Reducing Fat and Cholesterol

  • Use skim or low-fat milk and cheese made from skim or low-fat milk
  • Cut back on the amount of fat you use in cooking
  • Use water-packed tuna instead of oil-packed
  • Choose lean cuts of meat
  • Trim visible fat from meat
  • Roast, bake, broil, or simmer meats and drain fat after cooking. Don't fry
  • Remove the skin of cooked poultry
  • Use smaller amounts of meat and stretch it by serving in casseroles with grains and vegetables
  • In a dip or sandwich filling, replace all or part of the mayonnaise with yogurt
  • Serve Canadian bacon instead of regular bacon
  • Use vegetable or peanut oils instead of solid shortening and use margarine instead of butter or lard
  • Try substituting egg whites in recipes calling for whole eggs




Controlling Calories

  • Avoid overeating. Eat only when hungry and just until you're full.
  • Moderation! Eat a variety of foods that you enjoy, but watch serving sizes.
  • Eat slowly and chew your food well. This allows you to realize you are full before you overeat.
  • Don't automatically have second helpings, unless it's a low-calorie vegetable or fruit.
  • Decrease your fat and sugar intake and your caloric intake will likely decrease.
  • Eat in a relaxed environment.

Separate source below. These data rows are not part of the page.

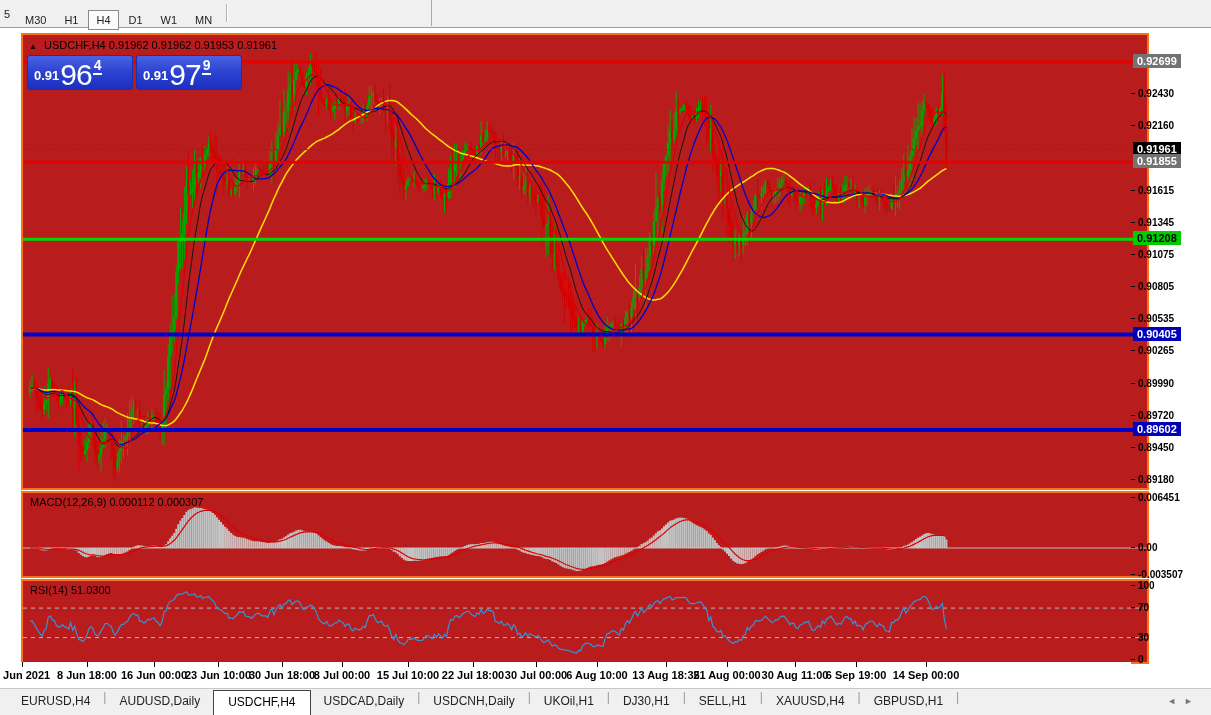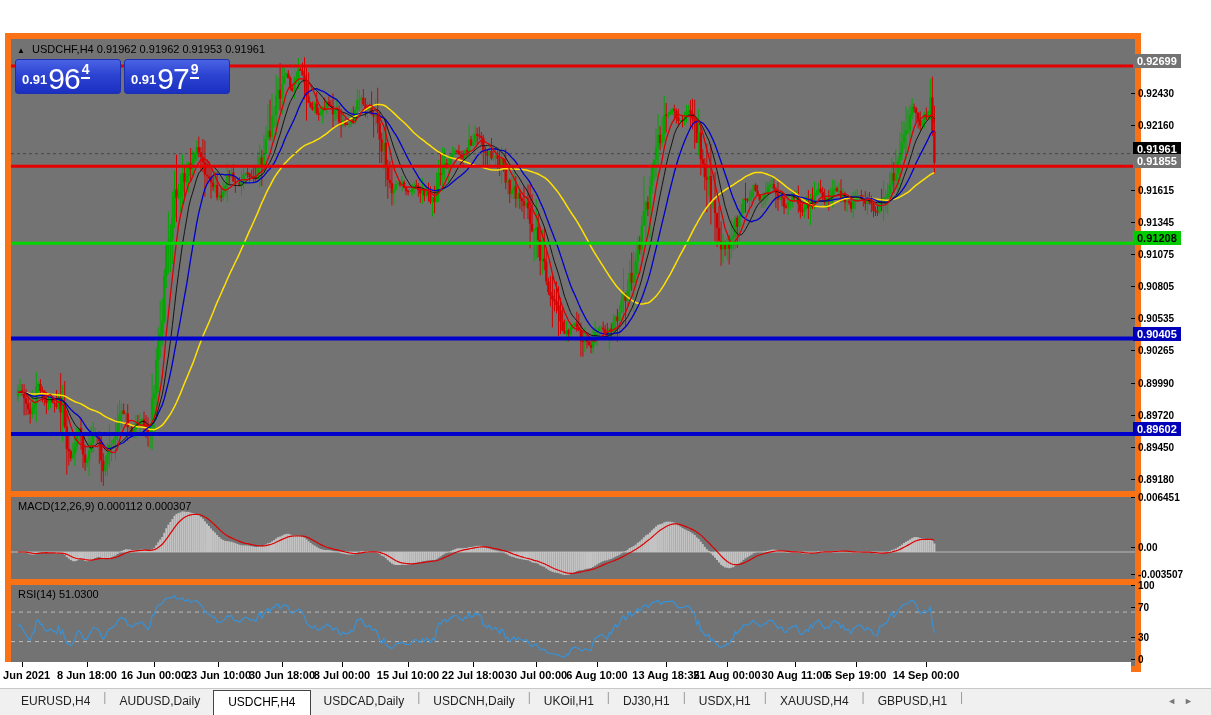--- a/index.html
+++ b/index.html
@@ -9,21 +9,21 @@
   
   .toolbar{position:absolute;left:0;top:0;width:1211px;height:27px;background:#f0f0f0;border-bottom:1px solid #9e9e9e;}
   .tf-group{position:absolute;left:0;top:0;height:26px;width:431px;border-right:1px solid #aaa;background:#f0f0f0;}
   .tf-btn{display:inline-block;height:18px;line-height:18px;margin:4px 1px 0 1px;padding:0 7px;font-size:11px;color:#222;
           background:transparent;border:1px solid transparent;cursor:default;user-select:none;}
   .tf-btn.partial{width:8px;padding:0 2px;overflow:hidden;}
   .tf-btn.active{background:#fbfbfb;border:1px solid #8a8a8a;}
   .tf-sep{display:inline-block;width:0;height:18px;margin:4px 3px 0 5px;border-left:1px solid #b0b0b0;border-right:1px solid #fff;vertical-align:top;}
 
   
-  .frame{position:absolute;border:6px solid #f97316;background:#737373;}
+  .frame{position:absolute;border:2px solid #f97316;background:#b91c1c;margin-left:16px;}
   .frame.main{left:5px;top:33px;width:1124px;height:453px;}
   .frame.macd{left:5px;top:491px;width:1124px;height:83px;}
   .frame.rsi {left:5px;top:579px;width:1124px;height:81px;}
   .frame svg{position:absolute;left:0;top:0;}
 
   .chart-title{position:absolute;left:6px;top:4px;font-size:11px;color:#000;white-space:nowrap;}
   .chart-title .tri{font-size:8px;margin-right:4px;}
   .panel-label{position:absolute;left:7px;top:3px;font-size:11px;color:#000;white-space:nowrap;}
 
   
@@ -68,20 +68,23 @@
   .tab{font-size:12px;color:#222;padding:4px 13px 5px 13px;cursor:pointer;white-space:nowrap;}
   .tab.active{background:#fff;border:1px solid #444;border-bottom:1px solid #fff;color:#000;padding:4px 14px 6px 14px;margin-bottom:-1px;}
   .tab-sep{color:#999;font-size:12px;padding-bottom:5px;}
   .tab-arrows{position:absolute;right:10px;top:7px;font-size:9px;color:#777;letter-spacing:8px;cursor:pointer;}
 </style>
 </head>
 <body>
 
 <div class="screen">
 
+  <div class="toolbar">
+    <div class="tf-group" id="tfGroup"><span class="tf-btn partial">5</span><span class="tf-btn">M30</span><span class="tf-btn">H1</span><span class="tf-btn active">H4</span><span class="tf-btn">D1</span><span class="tf-btn">W1</span><span class="tf-btn">MN</span><span class="tf-sep"></span></div>
+  </div>
 
   <div class="frame main">
     <svg id="mainSvg" width="1124" height="453">
         <line x1="7.0" y1="345.6" x2="7.0" y2="362.5" stroke="#00a800" stroke-width="1"></line>
         <line x1="7.0" y1="357.2" x2="7.0" y2="351.4" stroke="#00a800" stroke-width="2.4"></line>
         <line x1="9.0" y1="339.4" x2="9.0" y2="357.1" stroke="#00a800" stroke-width="1"></line>
         <line x1="9.0" y1="350.9" x2="9.0" y2="351.7" stroke="#00a800" stroke-width="2.4"></line>
         <line x1="11.1" y1="344.9" x2="11.1" y2="356.5" stroke="#d40000" stroke-width="1"></line>
         <line x1="11.1" y1="351.2" x2="11.1" y2="354.7" stroke="#d40000" stroke-width="2.4"></line>
         <line x1="13.1" y1="345.3" x2="13.1" y2="376.4" stroke="#d40000" stroke-width="1"></line>
@@ -1570,21 +1573,21 @@
         <div class="tab">AUDUSD,Daily</div>
         <div class="tab active">USDCHF,H4</div>
         <div class="tab">USDCAD,Daily</div>
         <div class="tab-sep">|</div>
         <div class="tab">USDCNH,Daily</div>
         <div class="tab-sep">|</div>
         <div class="tab">UKOil,H1</div>
         <div class="tab-sep">|</div>
         <div class="tab">DJ30,H1</div>
         <div class="tab-sep">|</div>
-        <div class="tab">USDX,H1</div>
+        <div class="tab">SELL,H1</div>
         <div class="tab-sep">|</div>
         <div class="tab">XAUUSD,H4</div>
         <div class="tab-sep">|</div>
         <div class="tab">GBPUSD,H1</div>
         <div class="tab-sep">|</div>
       </div>
     <div class="tab-arrows"><span id="arrL">◄</span><span id="arrR">►</span></div>
   </div>
 
 </div>

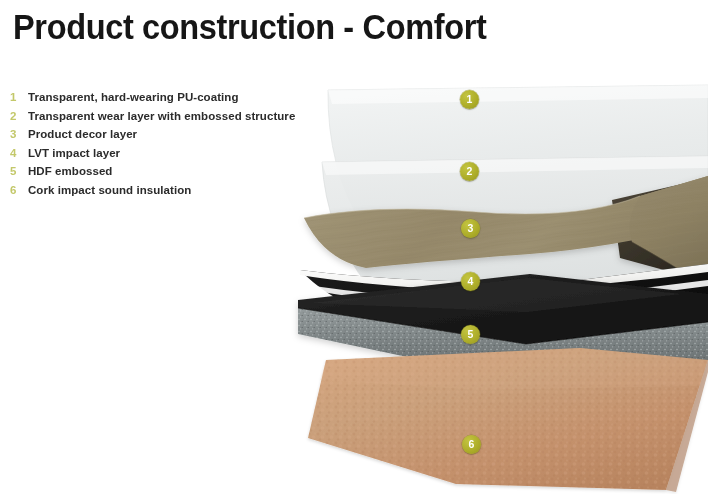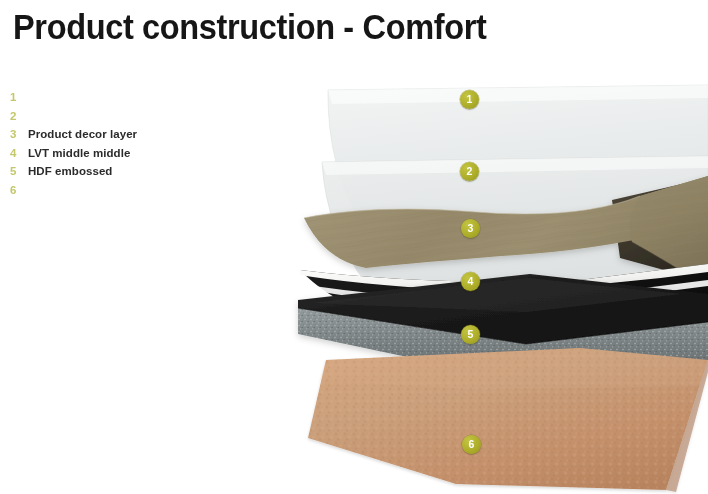--- a/index.html
+++ b/index.html
@@ -97,38 +97,41 @@
 </head>
 <body>
 
 <div id="page">
 
   <div id="page-title">Product construction - Comfort</div>
 
   <div id="legend">
     <div class="legend-row">
       <span class="legend-num">1</span>
+      <span class="legend-label">Transparent, hard-wearing PU-coating</span>
     </div>
     <div class="legend-row">
       <span class="legend-num">2</span>
+      <span class="legend-label">Transparent wear layer with embossed structure</span>
     </div>
     <div class="legend-row">
       <span class="legend-num">3</span>
       <span class="legend-label">Product decor layer</span>
     </div>
     <div class="legend-row">
       <span class="legend-num">4</span>
-      <span class="legend-label">LVT middle middle</span>
+      <span class="legend-label">LVT impact layer</span>
     </div>
     <div class="legend-row">
       <span class="legend-num">5</span>
       <span class="legend-label">HDF embossed</span>
     </div>
     <div class="legend-row">
       <span class="legend-num">6</span>
+      <span class="legend-label">Cork impact sound insulation</span>
     </div>
   </div>
 
   <div id="diagram">
 
     <svg width="428" height="422" viewBox="0 0 428 422">
       <defs>
         <linearGradient id="gPU" x1="0" y1="0" x2="0.25" y2="1">
           <stop offset="0%" stop-color="#f2f4f4" stop-opacity="0.95"></stop>
           <stop offset="55%" stop-color="#e7eaea" stop-opacity="0.92"></stop>

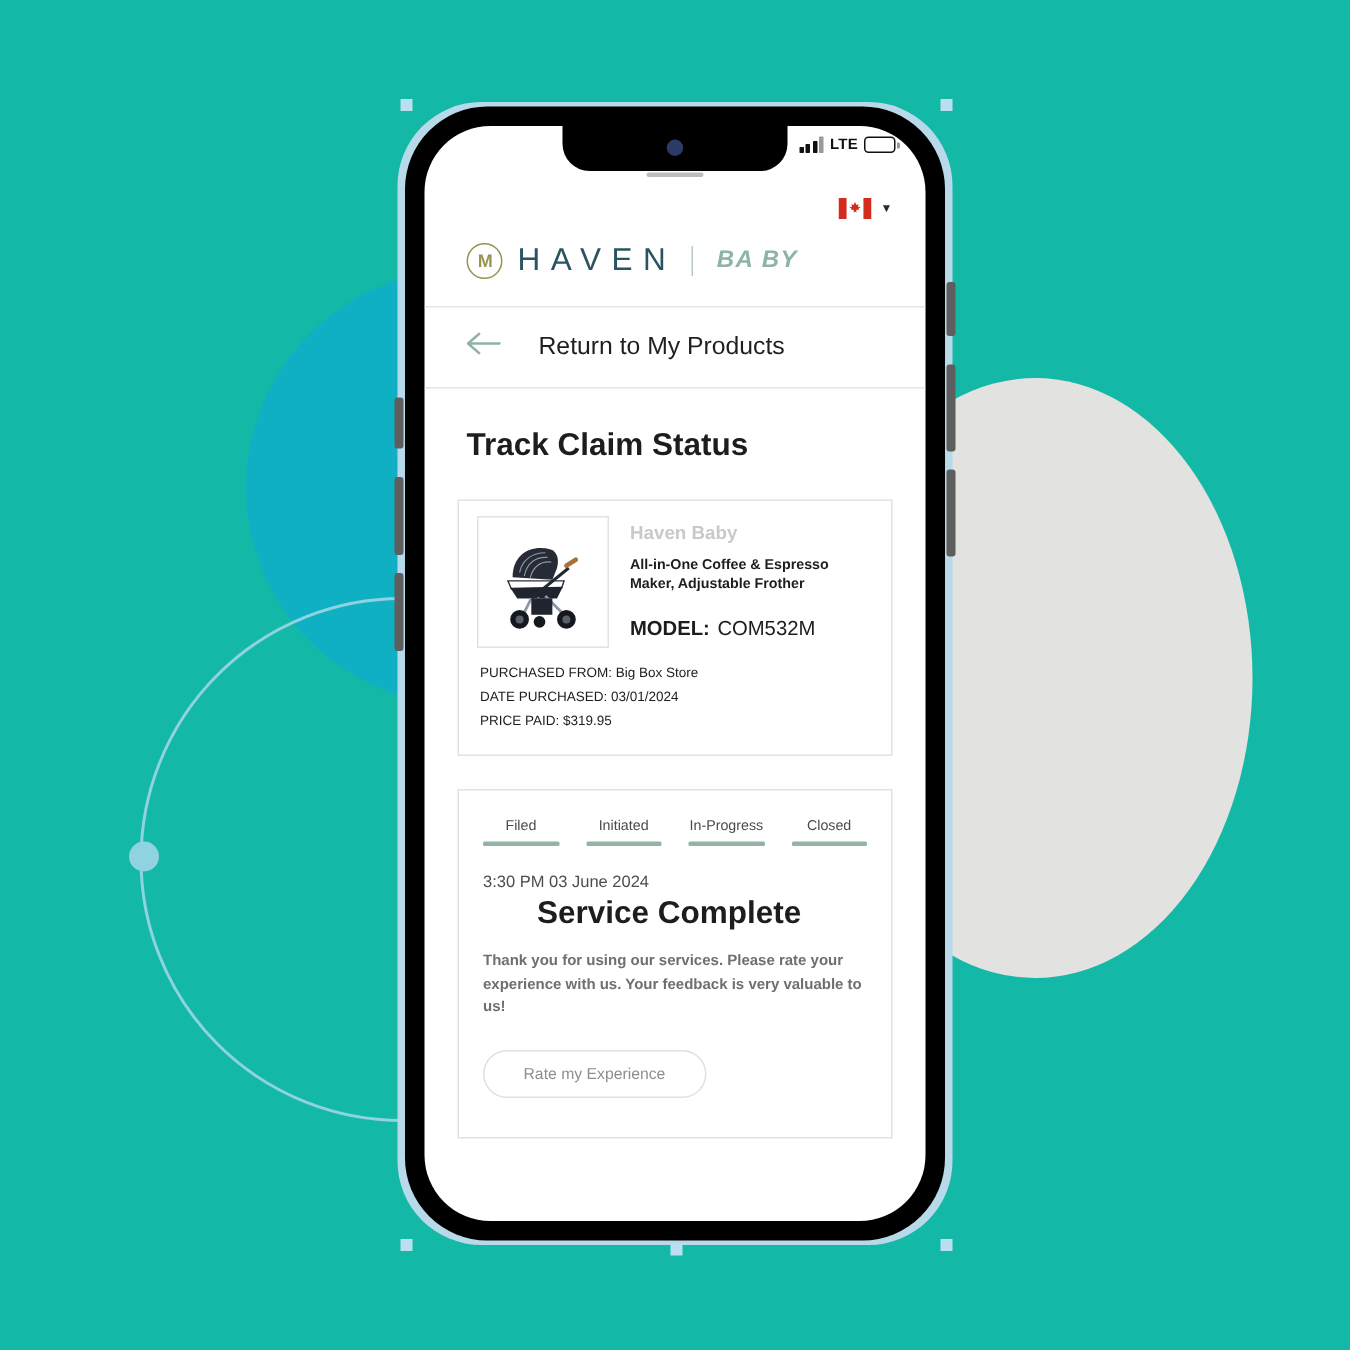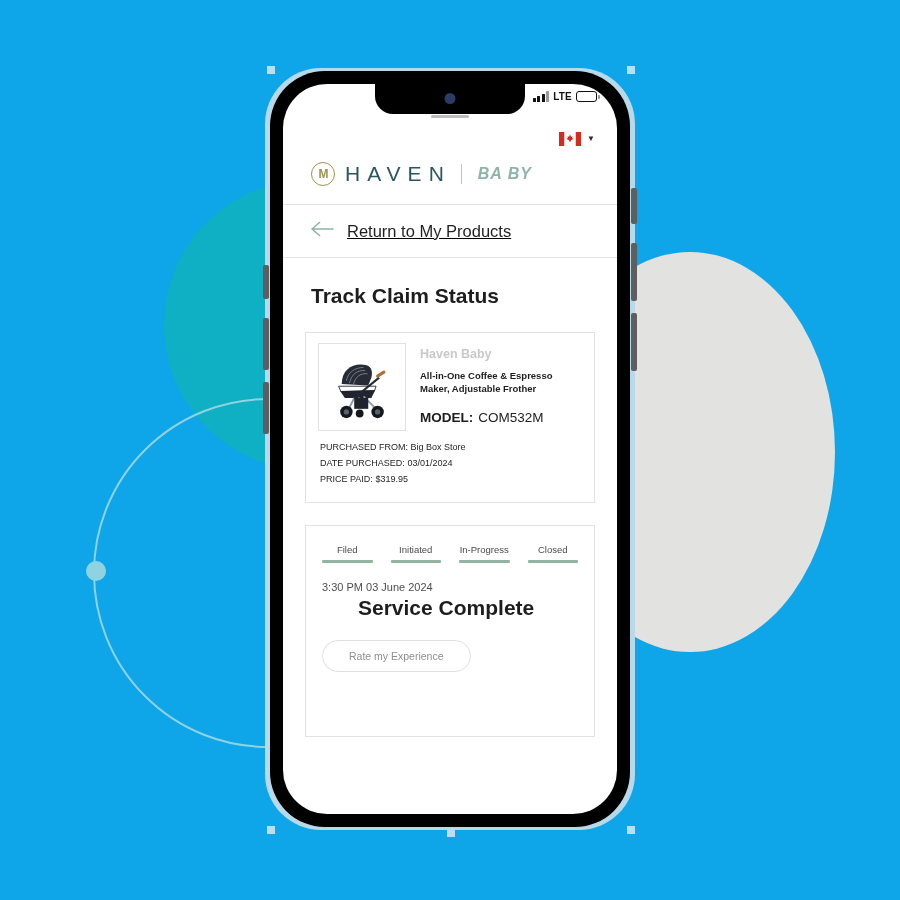--- a/index.html
+++ b/index.html
@@ -2,21 +2,21 @@
 <html><head>
 <meta charset="utf-8">
 <style>
   * { box-sizing: border-box; margin: 0; padding: 0; }
   html, body {
     width: 900px; height: 900px;
     background: #ffffff;
     font-family: "Liberation Sans", sans-serif;
     overflow: hidden;
   }
-  #stage { position: relative; width: 900px; height: 900px; background:#0ea5e9; }
+  #stage { position: relative; width: 900px; height: 900px; background:#14b8a6; }
 
   
   .deco { position: absolute; }
   #teal-circle {
     left: 164px; top: 180px; width: 290px; height: 290px;
     border-radius: 50%; background: #10b0c4;
   }
   #grey-circle {
     left: 545px; top: 252px; width: 290px; height: 400px;
     border-radius: 50%; background: #e2e2e0;
@@ -123,21 +123,21 @@
   }
   #logo-divider { width: 1px; height: 20px; background: #b6c9c2; margin: 0 8px 0 2px; }
   #logo-baby {
     font-size: 16px; font-style: italic; font-weight: bold;
     letter-spacing: 1px; color: #8fb3a6;
   }
 
   .hrule { height: 1px; background: #e4e4e4; }
 
   
-  #backbar { display: flex; align-items: center; gap: 12px; padding: 16px 0 16px 28px; text-decoration: underline; }
+  #backbar { display: flex; align-items: center; gap: 24px; padding: 16px 0 16px 28px; }
   #back-arrow { display:block; }
   #back-label { font-size: 16.5px; color: #1f1f1f; }
 
   
   #page-title {
     font-size: 21px; font-weight: bold; color: #1d1d1d;
     padding: 26px 0 24px 28px;
   }
 
   
@@ -327,20 +327,21 @@
               <div class="tab-underline"></div>
             </div>
             <div class="tab">
               <span class="tab-label">Closed</span>
               <div class="tab-underline"></div>
             </div>
           </div>
 
           <div id="timestamp">3:30 PM 03 June 2024</div>
           <div id="status-heading">Service Complete</div>
+          <div id="status-body">Thank you for using our services. Please rate your experience with us. Your feedback is very valuable to us!</div>
           <div id="rate-btn">Rate my Experience</div>
         </div>
 
       </div>
     </div>
   </div>
 
   <div class="deco marker" style="left:267px; top:826px;"></div>
   <div class="deco marker" style="left:447px; top:829px;"></div>
   <div class="deco marker" style="left:627px; top:826px;"></div>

It takes about 20 minutes after you begin eating for your mind to realize that you are full.




Reducing Sugar

  • Avoid high sugar foods - read labels for words like high fructose corn syrup, dextrose, sucrose
  • Use unsweetened canned fruit or fruit canned in its own juice.
  • Try using less sugar in your favorite recipes




Reducing Sodium

  • Decrease the amount of salt used while cooking
  • Taste foods before you add salt
  • Avoid high sodium foods - read sodium content on the labels
  • Drain and rinse canned vegetables




Increasing Fiber

  • Eat whole grain breads, cereals, and pastas
  • Eat more raw fruits and vegetables
  • Nuts and seeds add fiber, but be aware of the additional calories
  • Add bran (1 to 3 tablespoons) into your daily diet. Mix it with cereals, casseroles, tuna salad, and muffins




Increasing Calcium

  • Eat two or more servings of calcium-rich foods every day.
  • Examples: milk, cheese, yogurt, ice cream, cottage cheese, sardines or salmon (canned with bones),dried beans, tofu, broccoli




Weight Control and Exercise

Exercise helps to control your weight by using excess calories that otherwise would be stored as fat. your body weight is regulated by the number of calories you eat and use each day. Everything you eat contains calories, and everything you do uses calories, including sleeping, breathing, and digesting food. Any physical activity in addition to what you normally do will use extra calories.

Regular exercise is an important part of effective weight loss and weight maintenance. It also can help prevent several diseases and improve your overall health. It does not matter what type of physical activity you perform--sports, planned exercise, household chores, yard work, or work-related tasks--all are beneficial.

Studies show that even the most inactive people can gain significant health benefits if they accumulate 30 minutes or more of physical activity per day. Research consistently shows that regular physical activity, combined with healthy eating habits, is the most efficient and healthful way to control your weight. Whether you are trying to lose weight or maintain it, you should understand the important role of physical activity and include it in your lifestyle.

Balancing the calories you use through physical activity with the calories you eat will help you achieve your desired weight.

a) When you eat more calories than you need to perform your day's activities, your body stores the extra calories and you gain weight

b) When you eat fewer calories than you use, your body uses the stored calories and you lose weight.

c) When you eat the same amount of calories as your body uses, your weight stays the same.

Any type of physical activity you choose to do--strenuous activities such as running or aerobic dancing or moderate-intensity activities such as walking or household work--will increase the number of calories your body uses. The key to successful weight control and improved overall health is making physical activity a part of your daily routine.